Selon l’agence S&P Global, environ 70 % du kérosène importé en Afrique transite habituellement par le stratégique détroit d’Ormuz. Le blocage de cette voie essentielle perturbe désormais les chaînes d’approvisionnement, obligeant les négociants à trouver des alternatives plus coûteuses.
« Les raffineries saoudiennes ont joué un rôle clé dans l’approvisionnement, surtout en Afrique australe », explique Verner Ayukegba, vice-président de la Chambre africaine de l’énergie, citant des hausses de prix déjà observées au Kenya, en Tanzanie et en Ouganda.
Les régions enclavées, notamment au Sahel, sont particulièrement vulnérables en raison du manque d’infrastructures de stockage. « La plupart des pays ont entre un et trois mois de réserves stratégiques.

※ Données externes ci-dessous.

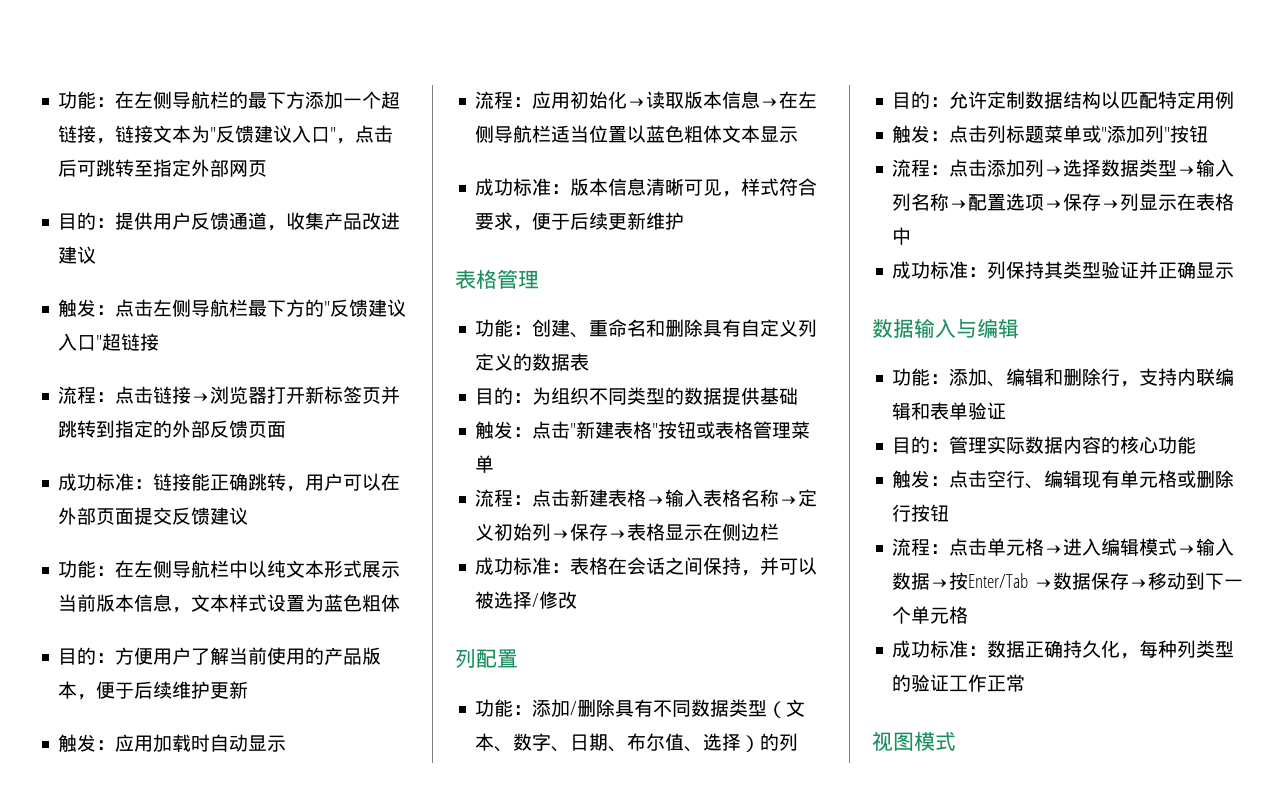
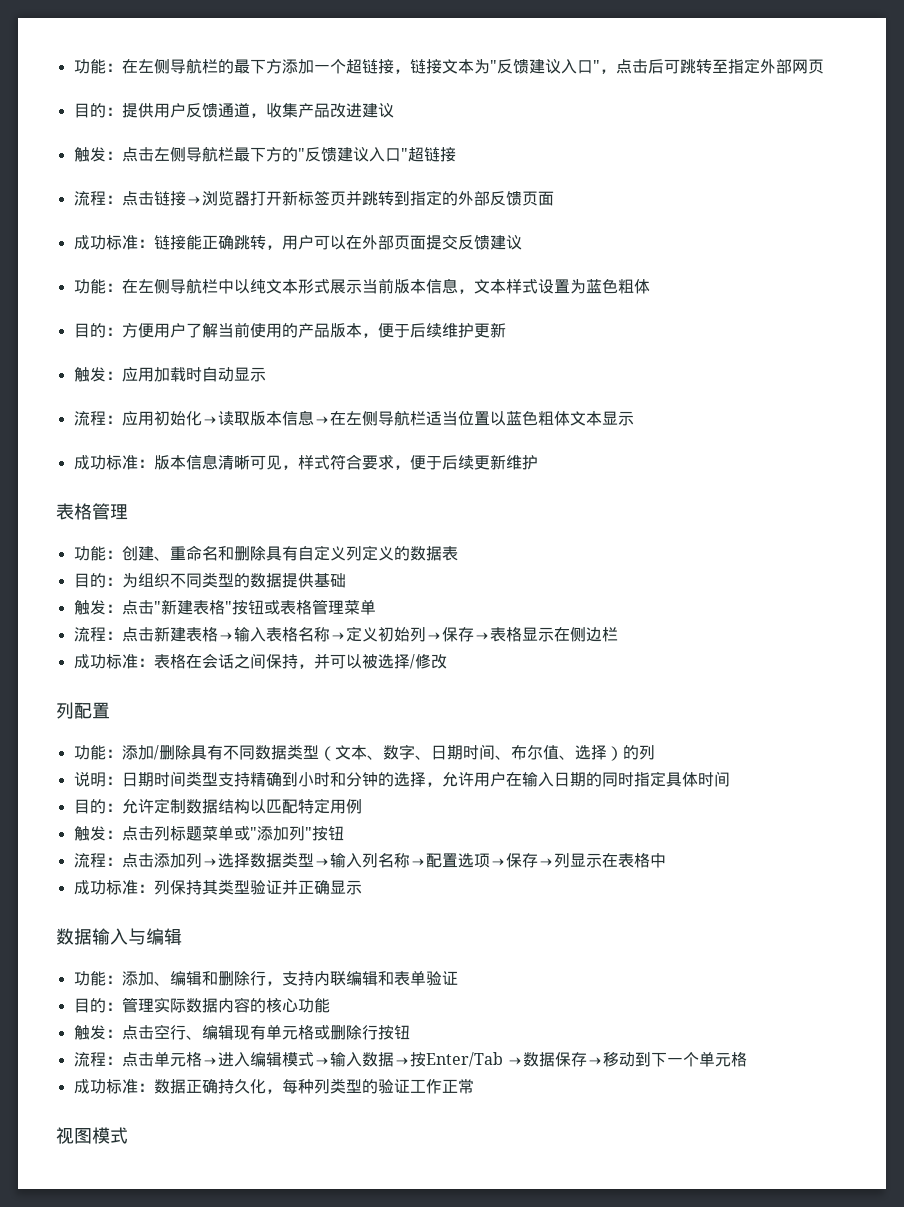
- 功能：添加/删除具有不同数据类型（文本、数字、日期、布尔值、选择）的列
+ 功能：添加/删除具有不同数据类型（文本、数字、日期时间、布尔值、选择）的列
+ 说明：日期时间类型支持精确到小时和分钟的选择，允许用户在输入日期的同时指定具体时间

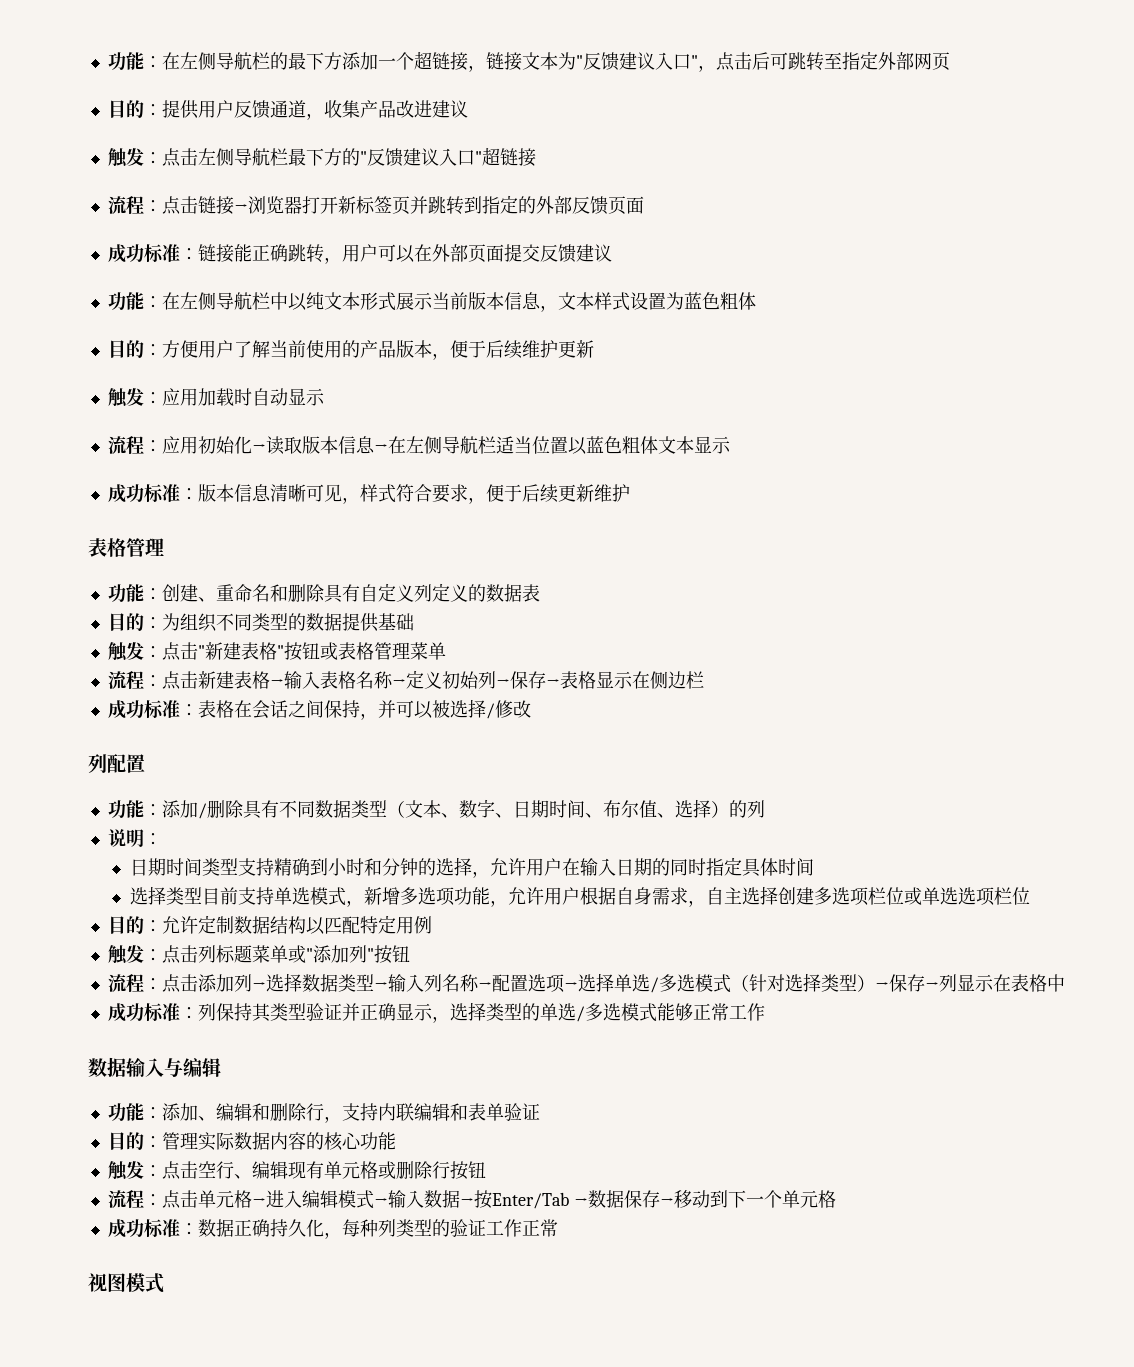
- 说明：日期时间类型支持精确到小时和分钟的选择，允许用户在输入日期的同时指定具体时间
+ 说明：
+ 日期时间类型支持精确到小时和分钟的选择，允许用户在输入日期的同时指定具体时间
+ 选择类型目前支持单选模式，新增多选项功能，允许用户根据自身需求，自主选择创建多选项栏位或单选选项栏位
- 流程：点击添加列→选择数据类型→输入列名称→配置选项→保存→列显示在表格中
+ 流程：点击添加列→选择数据类型→输入列名称→配置选项→选择单选/多选模式（针对选择类型）→保存→列显示在表格中
- 成功标准：列保持其类型验证并正确显示
+ 成功标准：列保持其类型验证并正确显示，选择类型的单选/多选模式能够正常工作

Si la situation dure, il y aura des pénuries », prévient-il.
Le secteur aérien africain apparaît plus exposé que ses homologues internationaux. Le carburant représente entre 40 % et 50 % des coûts d’exploitation des compagnies du continent, contre 25 % à 30 % en Europe et aux États-Unis, selon Abderahmane Berthé, secrétaire général de l’African Airlines Association.
Cette pression accrue sur les coûts, combinée à des finances déjà fragiles, devrait entraîner une hausse des prix des billets d’avion. « Toute augmentation peut affecter le trafic, car les compagnies pourraient réduire les fréquences ou supprimer certaines routes », ajoute-t-il, soulignant le risque d’aggraver les problèmes de connectivité déjà existants sur le continent.
Les liaisons à faible trafic, où les marges sont les plus limitées, devraient être les premières touchées, tandis que l’ampleur de la hausse des prix reste, à ce stade, difficile à évaluer.